A sacred space can be used in a number of ways, as long as it is meaningful and enjoyable to you.
This could be taking time out for reading, for writing or journaling, for meditating, drinking your morning tea or coffee, exercise and dance, prayer, calling a loved one, listening to music or a podcast or for doing something creative like knitting or drawing.
It’s about finding some quiet time in your busy day to slow down to do something that brings a little joy to your heart.
We are often so caught up in the busyness of life that we rarely take any time for reconnecting to ourselves.
Work, family, running a household, kids activities, school events, social outings, business; all of this keeps us busy that we can lose sight of setting time aside for any type of self-care.
What I have learned, especially over the last two years, and what I now make priority in my life is carving out time for myself, time to connect inward and recharge my batteries, and I do this to maintain my own health and wellbeing.
My sacred spaces at home (I have a couple!) include my bedside table, and a corner in my home office with an armchair and big comfy cushion alongside a cabinet with special pieces like crystals, candles and plants.
I have made meditation a daily practice, and along with that, I intentionally created small sacred spaces in my home where I like to spend time doing this.
The first thing to do is find a quiet spot in your home away from communal areas and distractions such as phones, tablets and TVs. What makes your space sacred is the intention you create for it.

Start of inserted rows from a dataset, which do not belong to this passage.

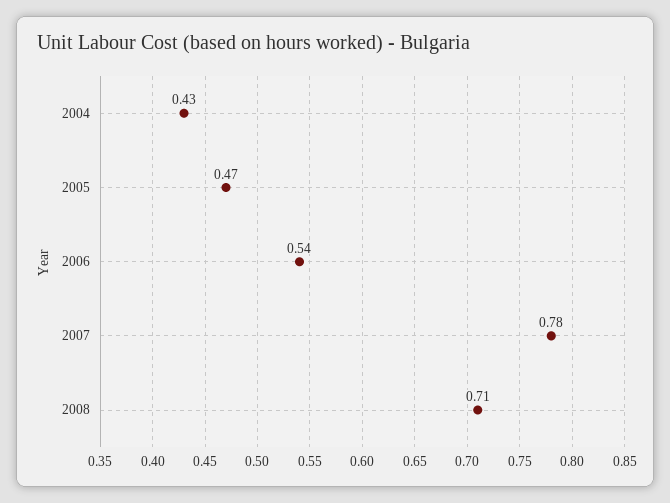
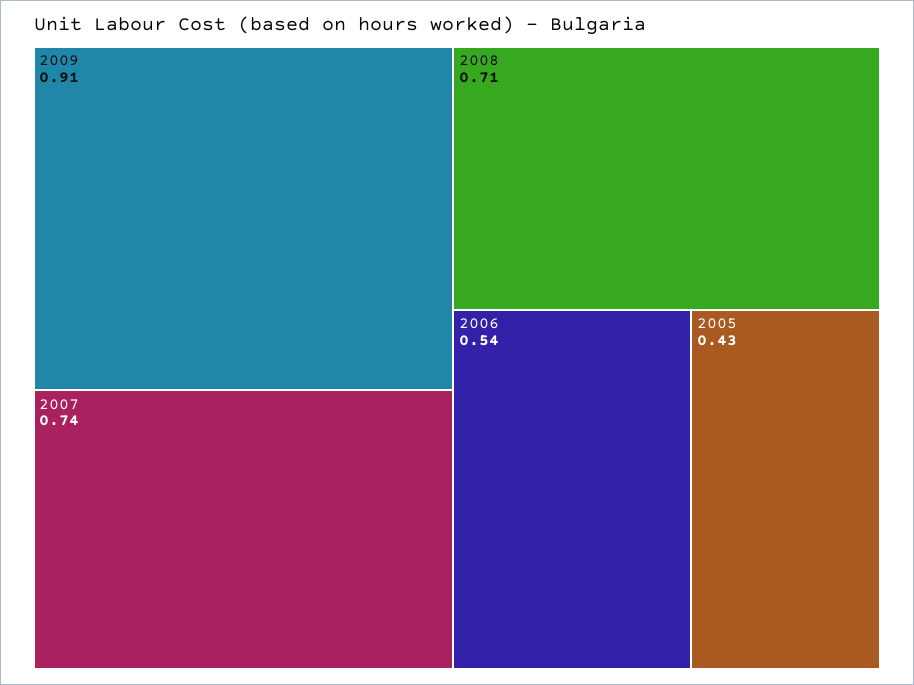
2004: 0.43 -> none
2005: 0.47 -> 0.43
2007: 0.78 -> 0.74
2009: none -> 0.91

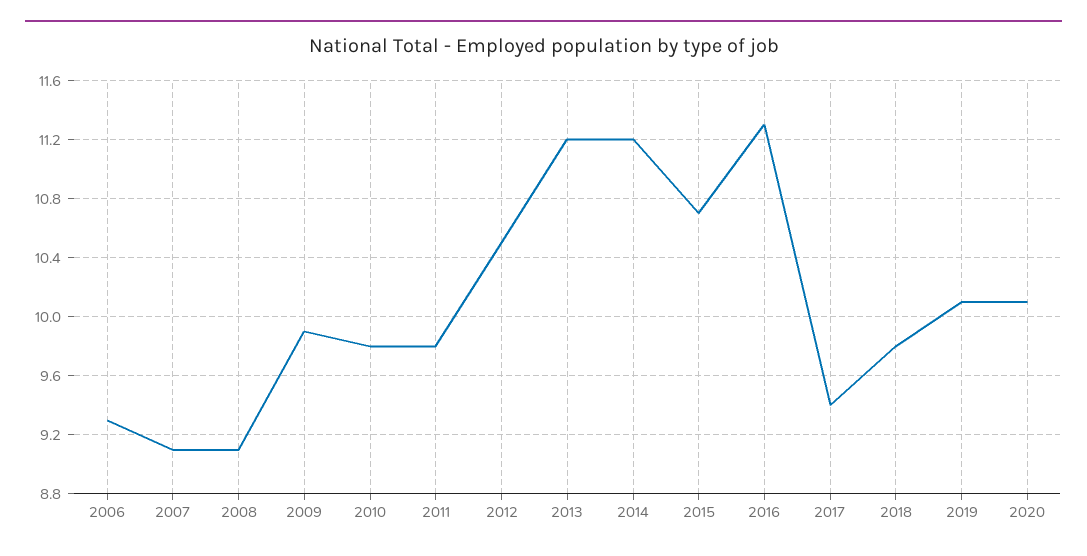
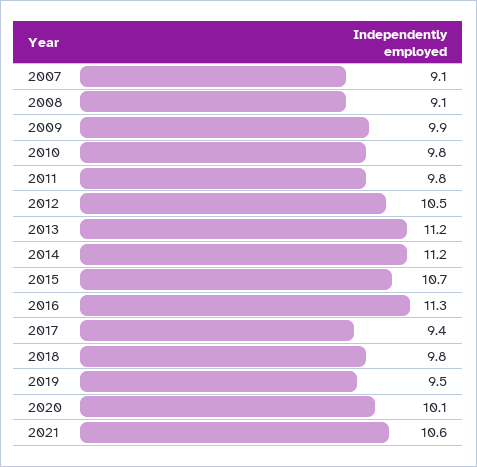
2006: 9.3 -> none
2019: 10.1 -> 9.5
2021: none -> 10.6

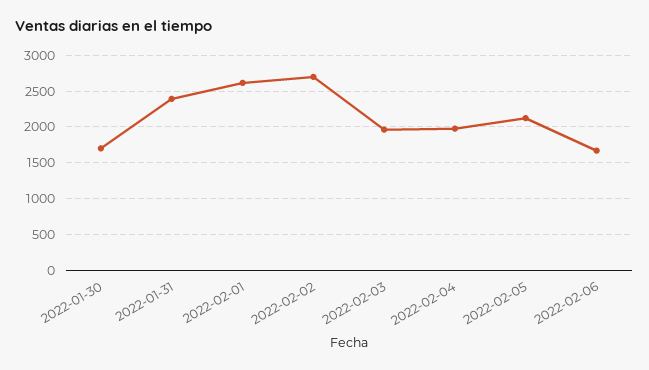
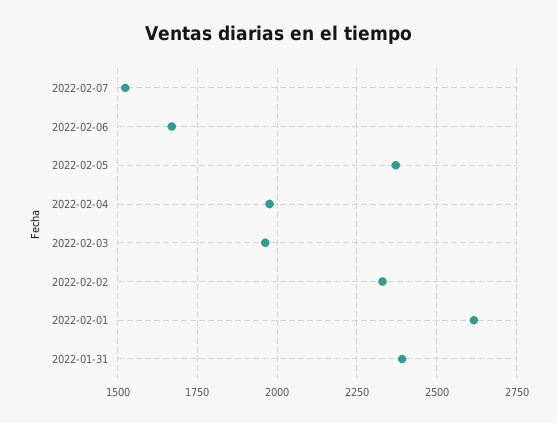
2022-01-30: 1700 -> none
2022-02-02: 2700 -> 2325
2022-02-05: 2100 -> 2375
2022-02-07: none -> 1525

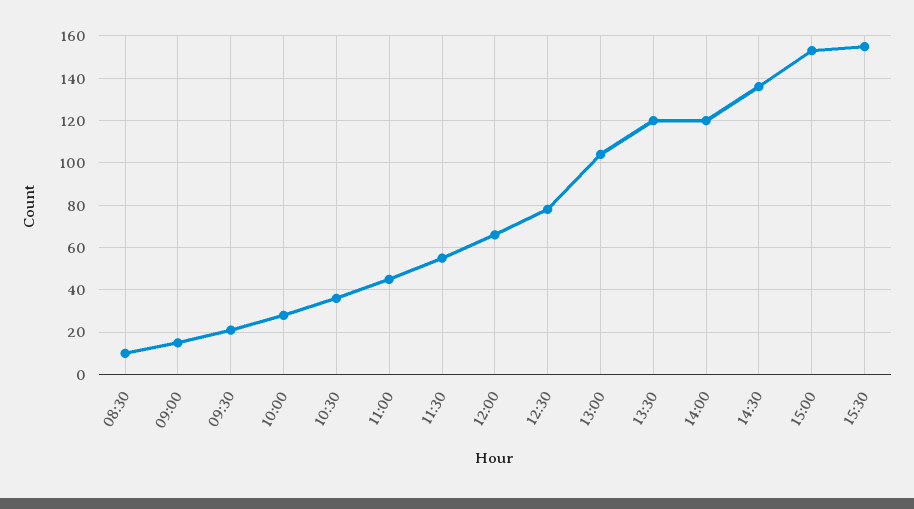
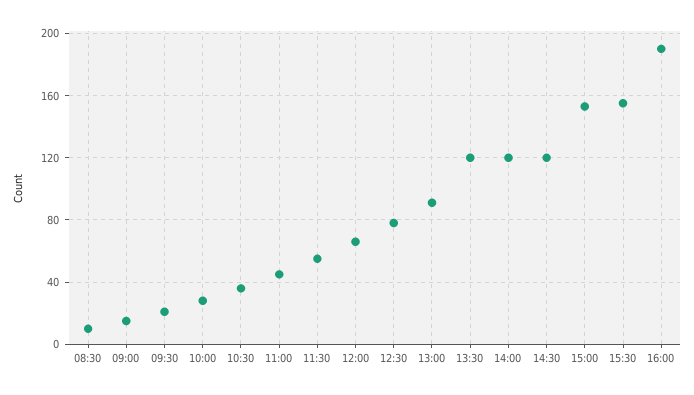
13:00: 105 -> 90
14:30: 135 -> 120
16:00: none -> 190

You might choose to set up an area in the corner of your bedroom, it could even be a window seat or a large floor cushion that you can go to and bask in the sunshine while drinking tea or meditating.
You might like to display a collection of some personal objects that are meaningful to you, things that have sensory appeal to help you with relaxation.
Some may like to create a small altar which could be on top of a console, a sunny windowsill or a side table. It can be as elaborate or minimal as you like.
Some examples include photos of loved ones, books, a salt lamp, plants or flowers, incense, a diffuser with essential oils, candles, crystals, sea shells from beach holidays, spiritual deities, or beautiful textiles like silk.
The important thing is that you feel connected to whatever you display in your sacred space.
Each morning I like to light some incense or a candle and then I intuitively select a crystal from my altar to use for my meditation, it’s become somewhat of a daily ritual. I also like to give thanks by expressing gratitude afterward.
This helps to ground me and set a positive tone for my day, so that I feel like I can handle anything that gets thrown my way.
A sacred space is a unique and intentional space that anyone can create in their home which helps facilitate daily practice of mindfulness and self-care.
It can evolve and change with you over time, but it will always be there to serve as your own source of support and inspiration.